Labatt likes how DVC has grown its Copa Tecate grassroots soccer tournament, this year bringing in 7-Eleven as “Official Headquarters of Copa Tecate.” “There’s a real commitment to senior-level management engagement,” Cahillane says. “If I hear about any [problem], it’s always on its way to a solution.”
U.K. clients like DVC’s deep pockets. Its ownership has afforded DVC Sales (the former Aspen) upgrades in IT and innovation, a boon for repping Britvic brands including Pepsi and 7 UP to Mom & Pop stores. “DVC’s investment freed them up to improve the back office, and we’ve grown about 15% with them the last few years,” says Britvic exec Tim Roberts. “That shows our confidence in their capabilities.”
January’s Bowl Bound campaign for Nokia used cell phones as game pieces. Players watched the Nokia Sugar Bowl to match an image on-screen with one on their cell phones. Watch for a bigger push next year when Nokia Sugar Bowl hosts the national championship.

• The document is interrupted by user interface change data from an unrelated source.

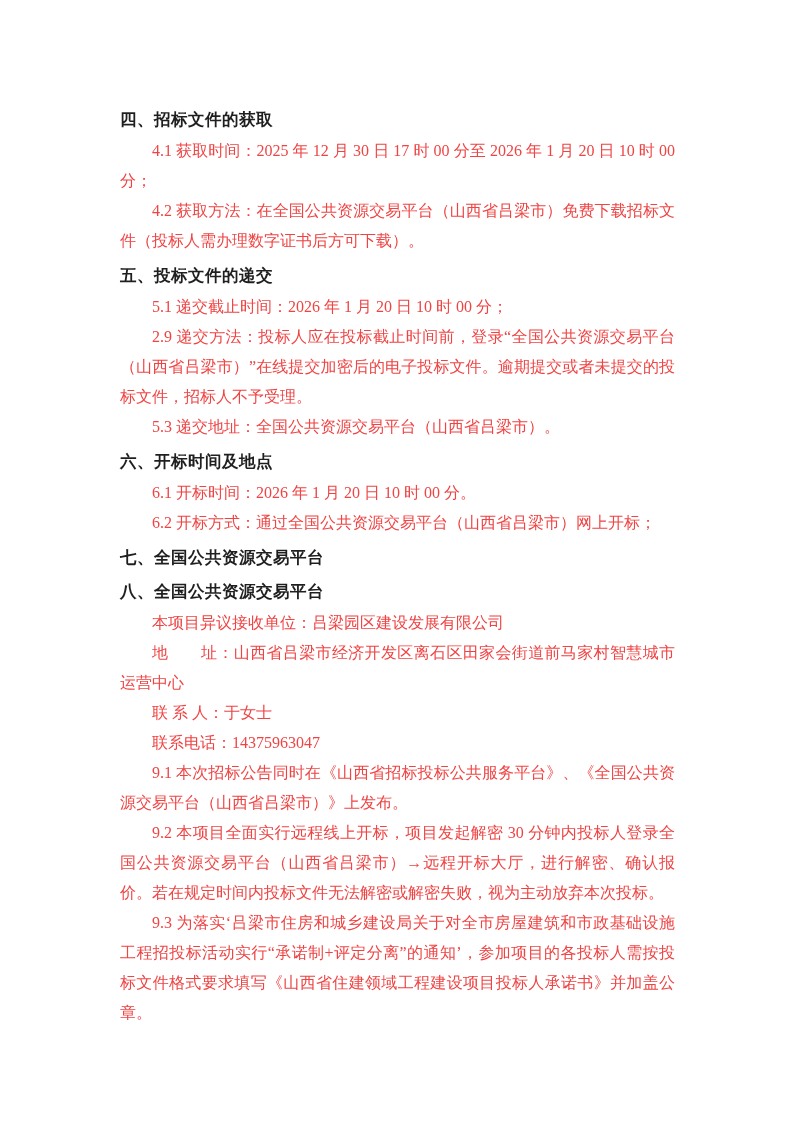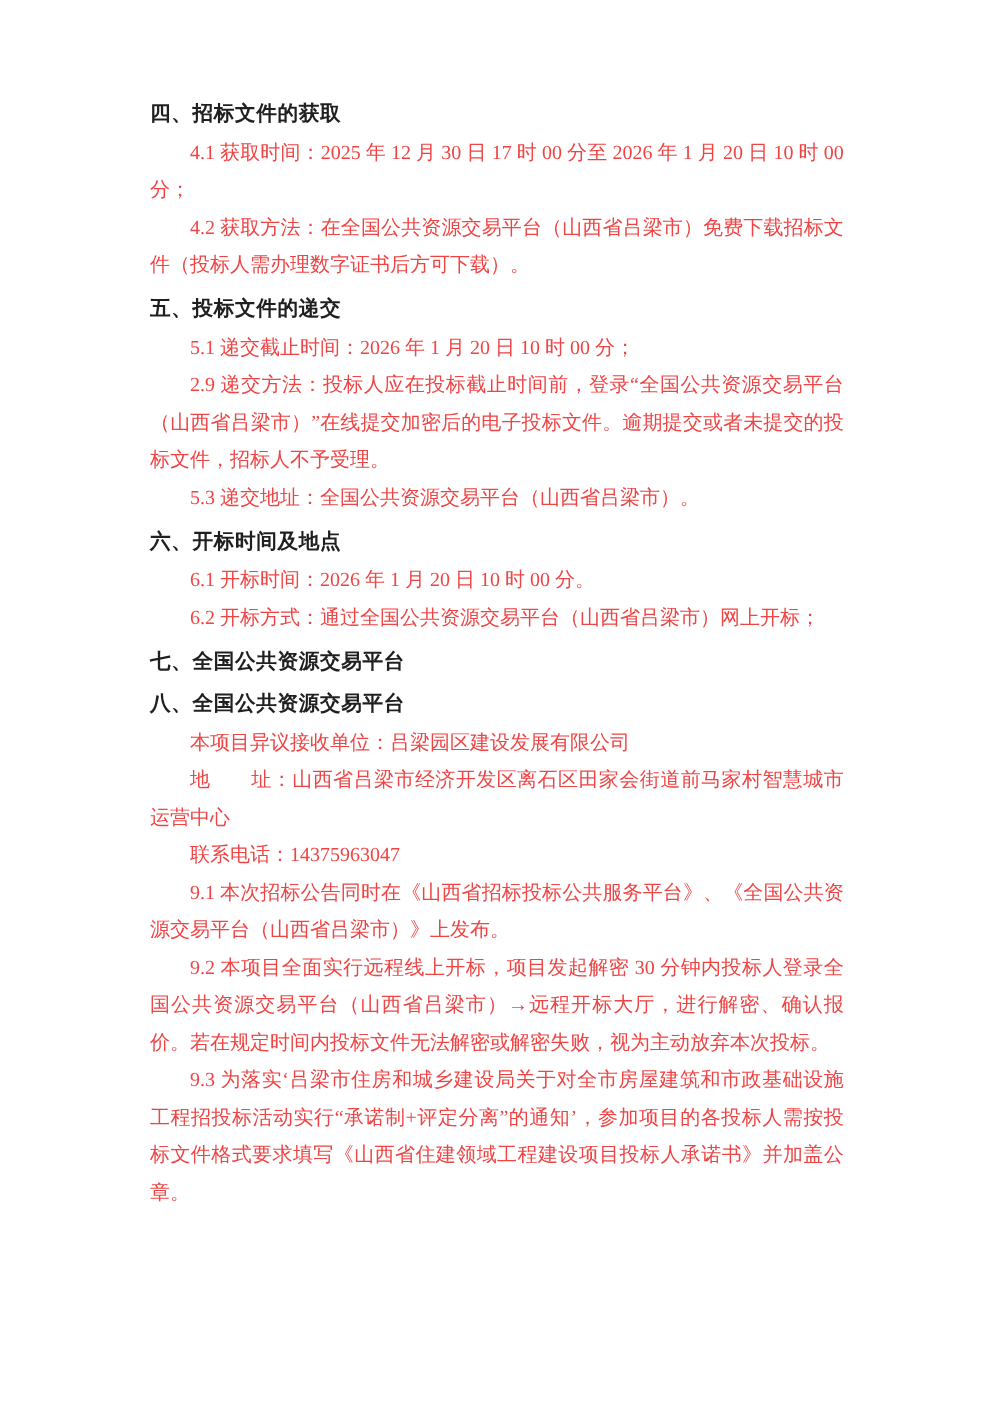--- a/index.html
+++ b/index.html
@@ -13,7 +13,7 @@
     height: 1123px;
     box-sizing: border-box;
     background: #ffffff;
-    padding: 72px 119px 0 120px;
+    padding: 100px 119px 0 120px;
     overflow: hidden;
     color: #1f1f1f;
     font-family: "Liberation Serif", "DejaVu Serif", serif;

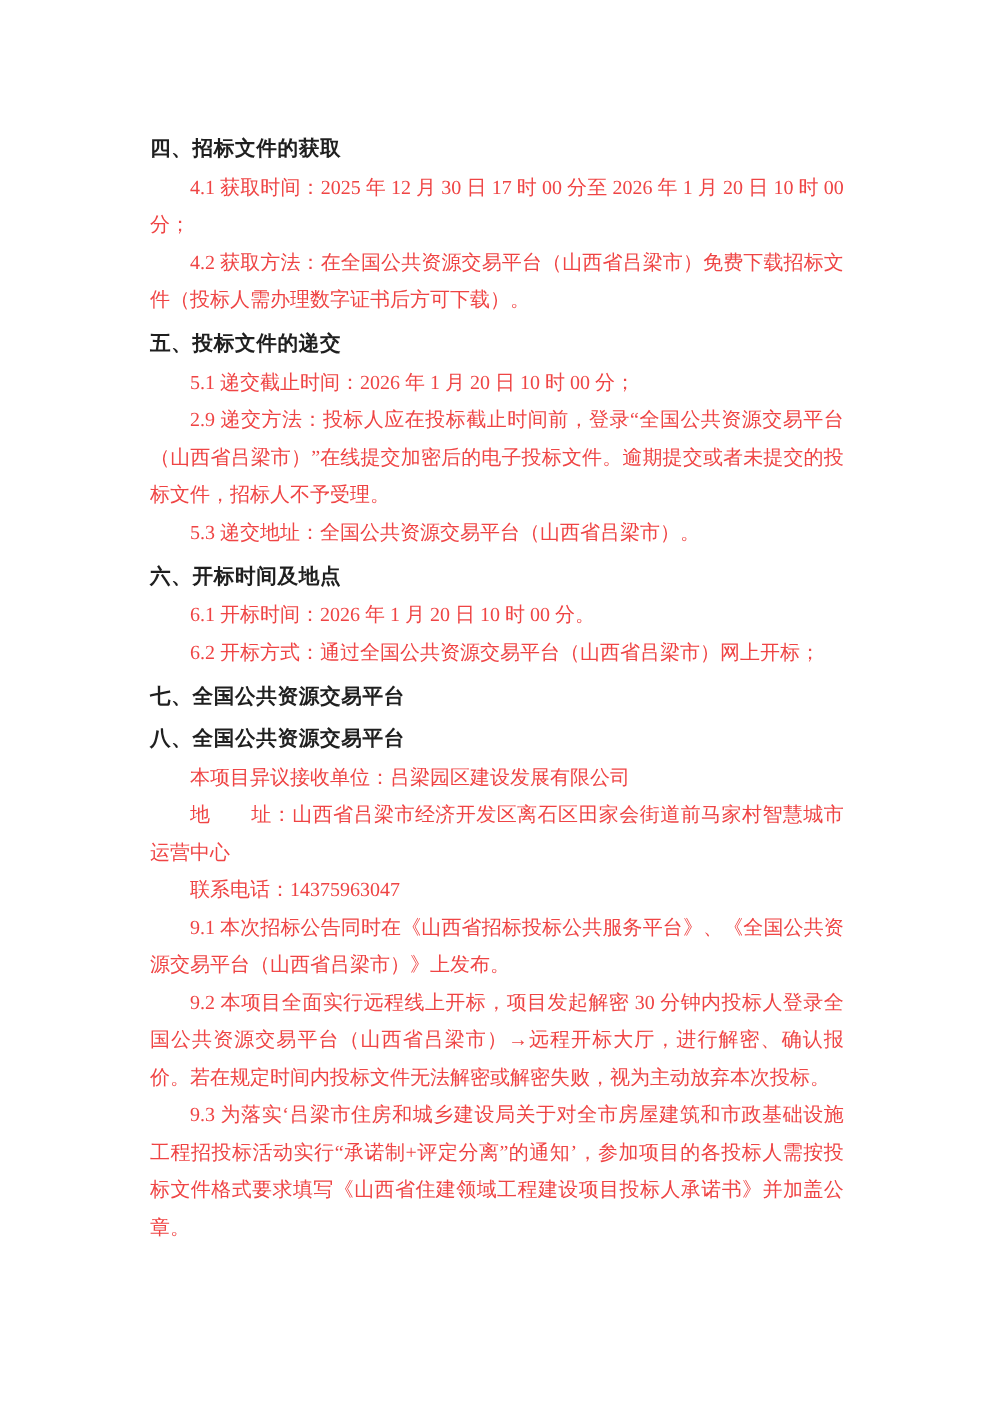--- a/index.html
+++ b/index.html
@@ -72,6 +72,7 @@
     <h2 class="sec-heading">八、全国公共资源交易平台</h2>
     <p class="para">本项目异议接收单位：吕梁园区建设发展有限公司</p>
     <p class="para">地　　址：山西省吕梁市经济开发区离石区田家会街道前马家村智慧城市运营中心</p>
+    <p class="para">联 系 人：于女士</p>
     <p class="para">联系电话：14375963047</p>
   </section>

“Clients often say, ‘Don’t worry about the budget,’ but that can be counterproductive,” Donlin says. “We try to be efficient and waste as little time as possible, so if a client can’t afford a certain road, we won’t go down that road while brainstorming.”
While DVC has changed since 1999, the world outside its walls has changed even more. Across the industry budgets are down and tensions are high. “Everyone is hesitant to take a chance,” Jardon says. “It’s very close to the vest, across the industry.” With spending flat, shops are “doing things quicker for less money,” Murrin says. “It tests your talent.”
DVC is working on new-product launches for 2004 and ready to capitalize as marketers lean away from media ads to integrated promotions, à la McDonald’s, Donlin says.
“As that takes root with clients across the U.S., it’ll be interesting to see how they shift organizationally [away from separate ad, trade, and consumer promo groups] to allow themselves to take best advantage of integrated marketing,” he says.
Such a radical reorganization may seem risky, but DVC’s brain trust likes how its own structural shift has turned out.
“We took a risk in an economy that’s fairly risk-averse right now,” Furlong says. “We forged ahead and did what we believe is right for clients’ business, to drive new capabilities — and we’re really growing at a time when a lot of people are standing still.”
Sometimes when you leap, you land on your feet.